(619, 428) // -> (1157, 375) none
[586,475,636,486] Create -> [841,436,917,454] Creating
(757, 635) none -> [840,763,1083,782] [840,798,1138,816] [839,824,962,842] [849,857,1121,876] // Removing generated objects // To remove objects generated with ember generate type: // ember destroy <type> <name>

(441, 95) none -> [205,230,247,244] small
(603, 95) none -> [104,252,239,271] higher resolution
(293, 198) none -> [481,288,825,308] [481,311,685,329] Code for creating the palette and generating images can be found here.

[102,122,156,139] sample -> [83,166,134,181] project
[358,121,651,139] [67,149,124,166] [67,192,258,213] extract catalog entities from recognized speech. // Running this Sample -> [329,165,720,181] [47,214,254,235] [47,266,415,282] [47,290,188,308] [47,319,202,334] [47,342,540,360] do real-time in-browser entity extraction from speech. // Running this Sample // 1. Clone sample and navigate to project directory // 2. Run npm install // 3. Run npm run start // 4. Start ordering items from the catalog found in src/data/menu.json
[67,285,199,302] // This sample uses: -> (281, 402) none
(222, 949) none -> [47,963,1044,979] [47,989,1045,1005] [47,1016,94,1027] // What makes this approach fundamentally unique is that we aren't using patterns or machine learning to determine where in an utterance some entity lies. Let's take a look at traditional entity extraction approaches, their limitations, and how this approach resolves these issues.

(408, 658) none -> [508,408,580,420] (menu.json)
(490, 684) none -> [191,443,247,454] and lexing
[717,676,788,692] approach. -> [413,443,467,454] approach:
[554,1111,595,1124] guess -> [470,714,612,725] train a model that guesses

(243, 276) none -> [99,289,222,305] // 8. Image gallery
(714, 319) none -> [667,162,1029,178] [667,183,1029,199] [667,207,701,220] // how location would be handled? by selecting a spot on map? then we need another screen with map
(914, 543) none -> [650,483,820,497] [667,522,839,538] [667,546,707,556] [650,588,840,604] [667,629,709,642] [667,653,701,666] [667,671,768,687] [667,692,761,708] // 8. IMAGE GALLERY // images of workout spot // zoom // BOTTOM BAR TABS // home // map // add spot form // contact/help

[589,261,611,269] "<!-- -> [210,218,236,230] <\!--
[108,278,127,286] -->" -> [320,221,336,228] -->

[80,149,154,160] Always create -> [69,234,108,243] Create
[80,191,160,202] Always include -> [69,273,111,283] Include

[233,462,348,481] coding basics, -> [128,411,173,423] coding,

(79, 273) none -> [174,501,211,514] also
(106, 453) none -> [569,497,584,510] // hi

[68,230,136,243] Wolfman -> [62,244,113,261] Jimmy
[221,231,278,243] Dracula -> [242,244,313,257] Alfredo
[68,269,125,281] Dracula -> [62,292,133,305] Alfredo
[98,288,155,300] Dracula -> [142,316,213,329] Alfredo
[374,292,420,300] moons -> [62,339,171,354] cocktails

### What you should do
An exact restatement of the data above is required.

### Response area
(619, 428) // -> (1157, 375) none
[586,475,636,486] Create -> [841,436,917,454] Creating
(757, 635) none -> [840,763,1083,782] [840,798,1138,816] [839,824,962,842] [849,857,1121,876] // Removing generated objects // To remove objects generated with ember generate type: // ember destroy <type> <name>

(441, 95) none -> [205,230,247,244] small
(603, 95) none -> [104,252,239,271] higher resolution
(293, 198) none -> [481,288,825,308] [481,311,685,329] Code for creating the palette and generating images can be found here.

[102,122,156,139] sample -> [83,166,134,181] project
[358,121,651,139] [67,149,124,166] [67,192,258,213] extract catalog entities from recognized speech. // Running this Sample -> [329,165,720,181] [47,214,254,235] [47,266,415,282] [47,290,188,308] [47,319,202,334] [47,342,540,360] do real-time in-browser entity extraction from speech. // Running this Sample // 1. Clone sample and navigate to project directory // 2. Run npm install // 3. Run npm run start // 4. Start ordering items from the catalog found in src/data/menu.json
[67,285,199,302] // This sample uses: -> (281, 402) none
(222, 949) none -> [47,963,1044,979] [47,989,1045,1005] [47,1016,94,1027] // What makes this approach fundamentally unique is that we aren't using patterns or machine learning to determine where in an utterance some entity lies. Let's take a look at traditional entity extraction approaches, their limitations, and how this approach resolves these issues.

(408, 658) none -> [508,408,580,420] (menu.json)
(490, 684) none -> [191,443,247,454] and lexing
[717,676,788,692] approach. -> [413,443,467,454] approach:
[554,1111,595,1124] guess -> [470,714,612,725] train a model that guesses

(243, 276) none -> [99,289,222,305] // 8. Image gallery
(714, 319) none -> [667,162,1029,178] [667,183,1029,199] [667,207,701,220] // how location would be handled? by selecting a spot on map? then we need another screen with map
(914, 543) none -> [650,483,820,497] [667,522,839,538] [667,546,707,556] [650,588,840,604] [667,629,709,642] [667,653,701,666] [667,671,768,687] [667,692,761,708] // 8. IMAGE GALLERY // images of workout spot // zoom // BOTTOM BAR TABS // home // map // add spot form // contact/help

[589,261,611,269] "<!-- -> [210,218,236,230] <\!--
[108,278,127,286] -->" -> [320,221,336,228] -->

[80,149,154,160] Always create -> [69,234,108,243] Create
[80,191,160,202] Always include -> [69,273,111,283] Include

[233,462,348,481] coding basics, -> [128,411,173,423] coding,

(79, 273) none -> [174,501,211,514] also
(106, 453) none -> [569,497,584,510] // hi

[68,230,136,243] Wolfman -> [62,244,113,261] Jimmy
[221,231,278,243] Dracula -> [242,244,313,257] Alfredo
[68,269,125,281] Dracula -> [62,292,133,305] Alfredo
[98,288,155,300] Dracula -> [142,316,213,329] Alfredo
[374,292,420,300] moons -> [62,339,171,354] cocktails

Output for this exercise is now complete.